Le nom “Pouravi ÂTTam” (புரவி ஆட்டம்) est composé de deux mots : “pouravi” signifiant
cheval et “ÂTTam” signifiant danse. Connue également sous le nom de “Poikkâl koudiraï” (பொய்க்கால் குதிரை- cheval à fausses pattes), cette danse folklorique est très célèbre dans la région de Pondichéry et de ses environs. Elle est effectuée avec un cheval en carton et de petites échasses en bois. À
Attesté déjà dans l’importante épopée tamoule Silappadigâram (சிலப்பதிகாரம்) sous 16 nom de “Marakkâl ÂTTam” (மரக்கால் ஆட்டம்- danse à pieds en bois), cet art s’est beaucoup développé à l’époque des Chôlas impériaux. Leur capitale Tanjâvoûr (தஞ்சாவூர்) est réputée pour ses danseurs de Pouravi ÂTTam. Cette danse folklorique a connu un renouveau sous la dynastie des Mahrâttes, au XVIIIe siècle. Elle a aussi évolué au cours du temps et pris, dans certains endroits, quelques aspects modernes. Ainsi, les danseurs actuels introduisent même des pas de BarathanâTTyam ou de Kathak dans le style ancien.

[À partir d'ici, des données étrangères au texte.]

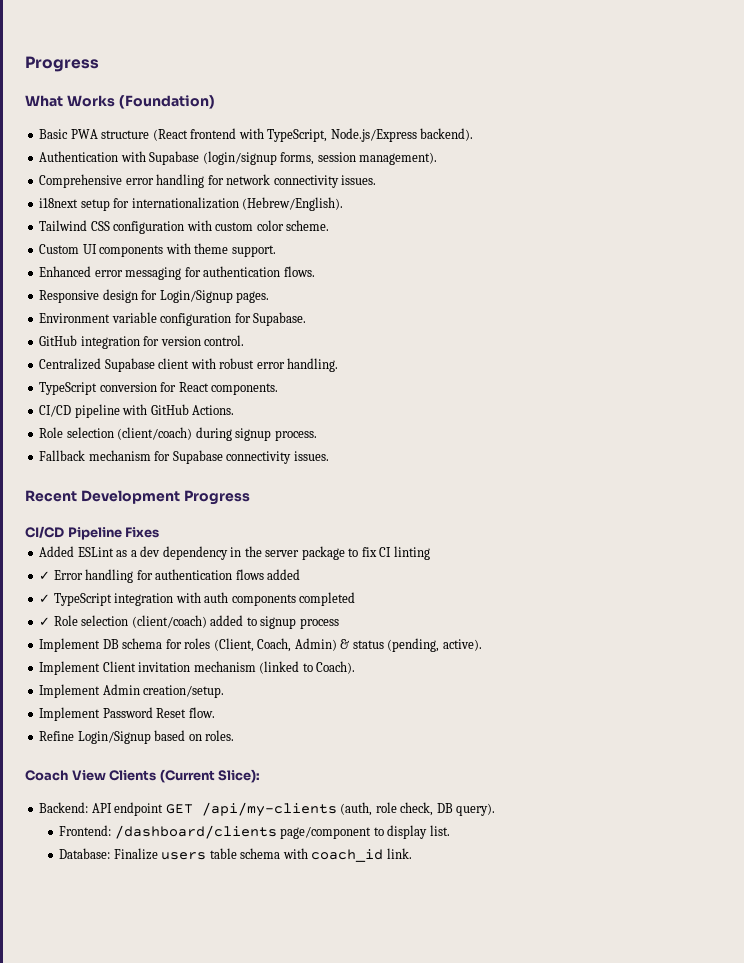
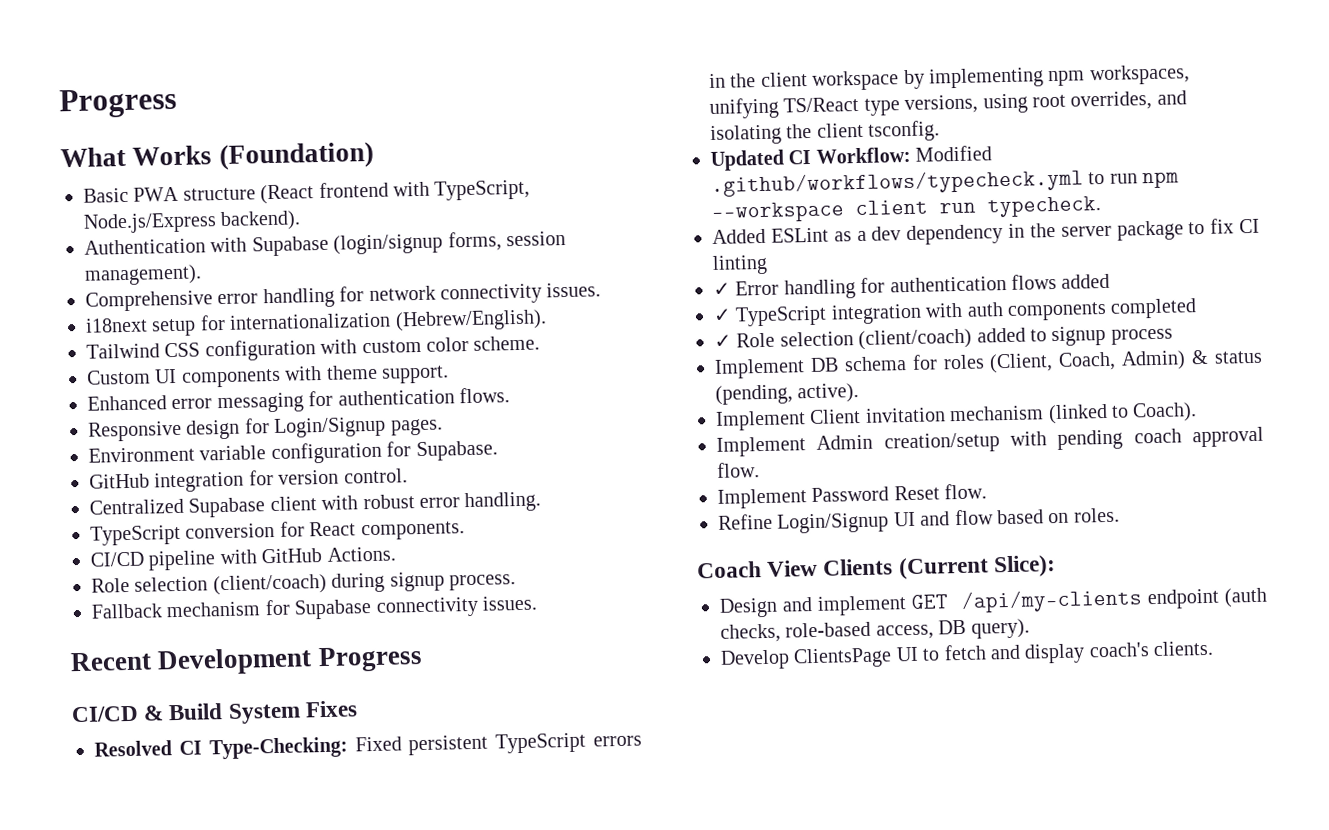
- CI/CD Pipeline Fixes
+ CI/CD & Build System Fixes
+ Resolved CI Type-Checking: Fixed persistent TypeScript errors in the client workspace by implementing npm workspaces, unifying TS/React type versions, using root overrides, and isolating the client tsconfig.
+ Updated CI Workflow: Modified .github/workflows/typecheck.yml to run npm --workspace client run typecheck.
- Implement Admin creation/setup.
+ Implement Admin creation/setup with pending coach approval flow.
- Refine Login/Signup based on roles.
+ Refine Login/Signup UI and flow based on roles.
- Backend: API endpoint GET /api/my-clients (auth, role check, DB query).
- Frontend: /dashboard/clients page/component to display list.
- Database: Finalize users table schema with coach_id link.
+ Design and implement GET /api/my-clients endpoint (auth checks, role-based access, DB query).
+ Develop ClientsPage UI to fetch and display coach's clients.

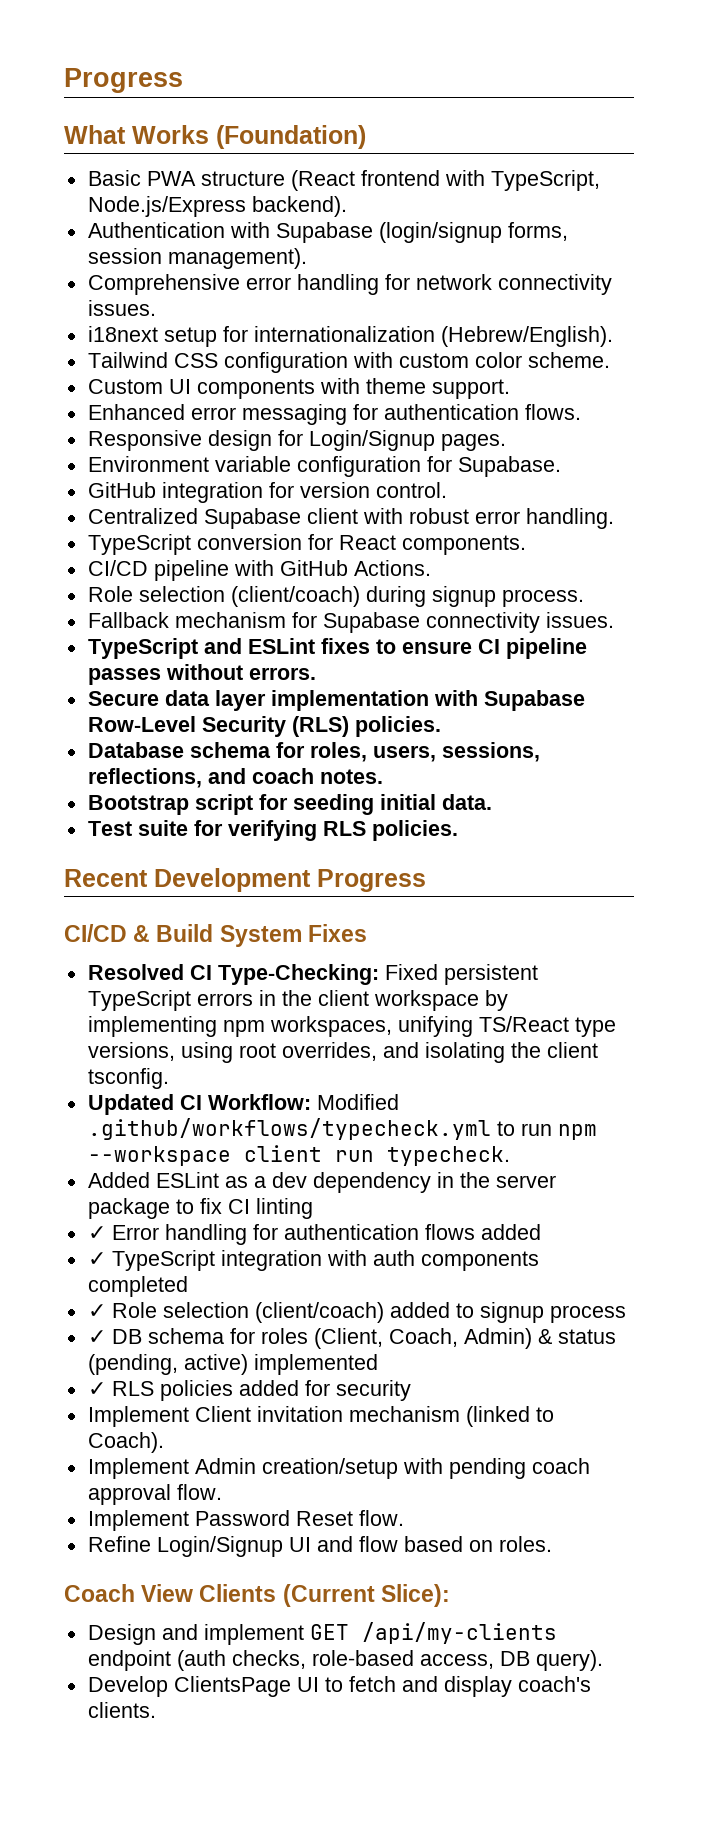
+ TypeScript and ESLint fixes to ensure CI pipeline passes without errors.
+ Secure data layer implementation with Supabase Row-Level Security (RLS) policies.
+ Database schema for roles, users, sessions, reflections, and coach notes.
+ Bootstrap script for seeding initial data.
+ Test suite for verifying RLS policies.
- Implement DB schema for roles (Client, Coach, Admin) & status (pending, active).
+ ✓ DB schema for roles (Client, Coach, Admin) & status (pending, active) implemented
+ ✓ RLS policies added for security

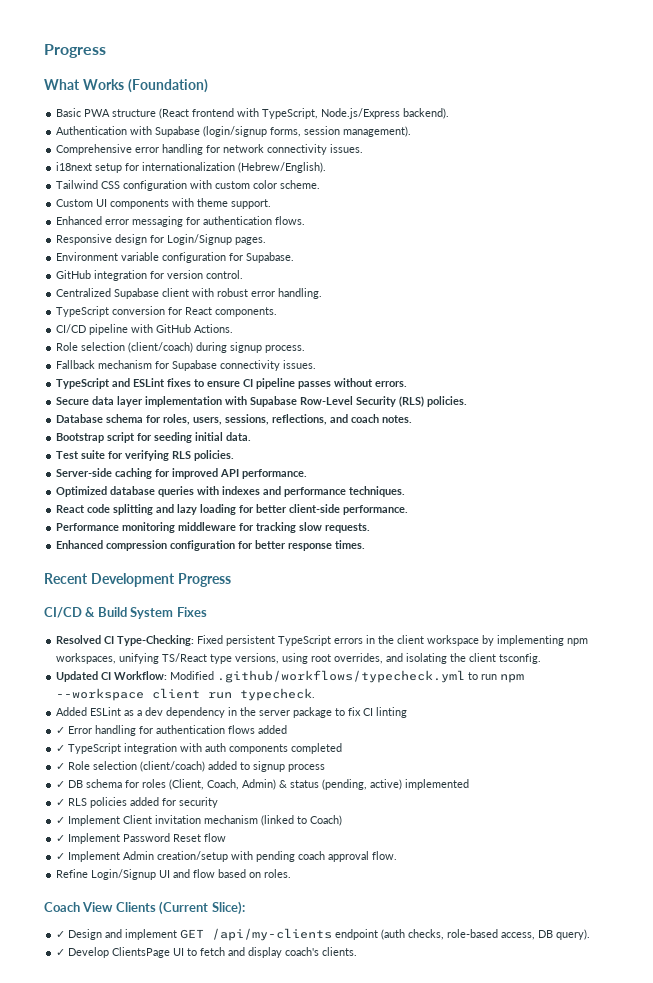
+ Server-side caching for improved API performance.
+ Optimized database queries with indexes and performance techniques.
+ React code splitting and lazy loading for better client-side performance.
+ Performance monitoring middleware for tracking slow requests.
+ Enhanced compression configuration for better response times.
- Implement Client invitation mechanism (linked to Coach).
- Implement Admin creation/setup with pending coach approval flow.
+ ✓ Implement Client invitation mechanism (linked to Coach)
+ ✓ Implement Password Reset flow
+ ✓ Implement Admin creation/setup with pending coach approval flow.
- Implement Password Reset flow.
- Design and implement GET /api/my-clients endpoint (auth checks, role-based access, DB query).
+ ✓ Design and implement GET /api/my-clients endpoint (auth checks, role-based access, DB query).
- Develop ClientsPage UI to fetch and display coach's clients.
+ ✓ Develop ClientsPage UI to fetch and display coach's clients.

La principale attraction de cette danse est, bien sûr, le cheval en carton richement décoré. Celui-ci est fait de jute, de carton, de papier maché et de verre. Le danseur l’utilise comme monture et comme déguisement, en l’enfilant par un trou d’homme aménagé sur le dos de la figurine. Les mouvements qu’il va imprimer lors de sa danse, en synchronisation avec les cadences de pas bien frappés sur le sol, vont créer l’impression de chevauchement. Naturellement, la maîtrise des échasses en bois nécessite une longue pratique de la part des artistes.
Cette danse est exécutée par des hommes et par des femmes. En général, il s’agit d’un couple de danseurs représentant le roi et la reine. Quelquefois, à titre de cavaliers ordinaires, les artistes font durer le spectacle pendant des heures, en faisant de nombreuses acrobaties.
Encore aujourd’hui, à Pondichéry et au Tamilnâdou, la danse du cheval reste l’une des principales attractions lors des fêtes populaires et religieuses.
En Ile-de-France, certains groupes à vocation culturelle originaires de Sri-Lanka essaient, avec beaucoup de mérite, de perpétuer cet art traditionnel.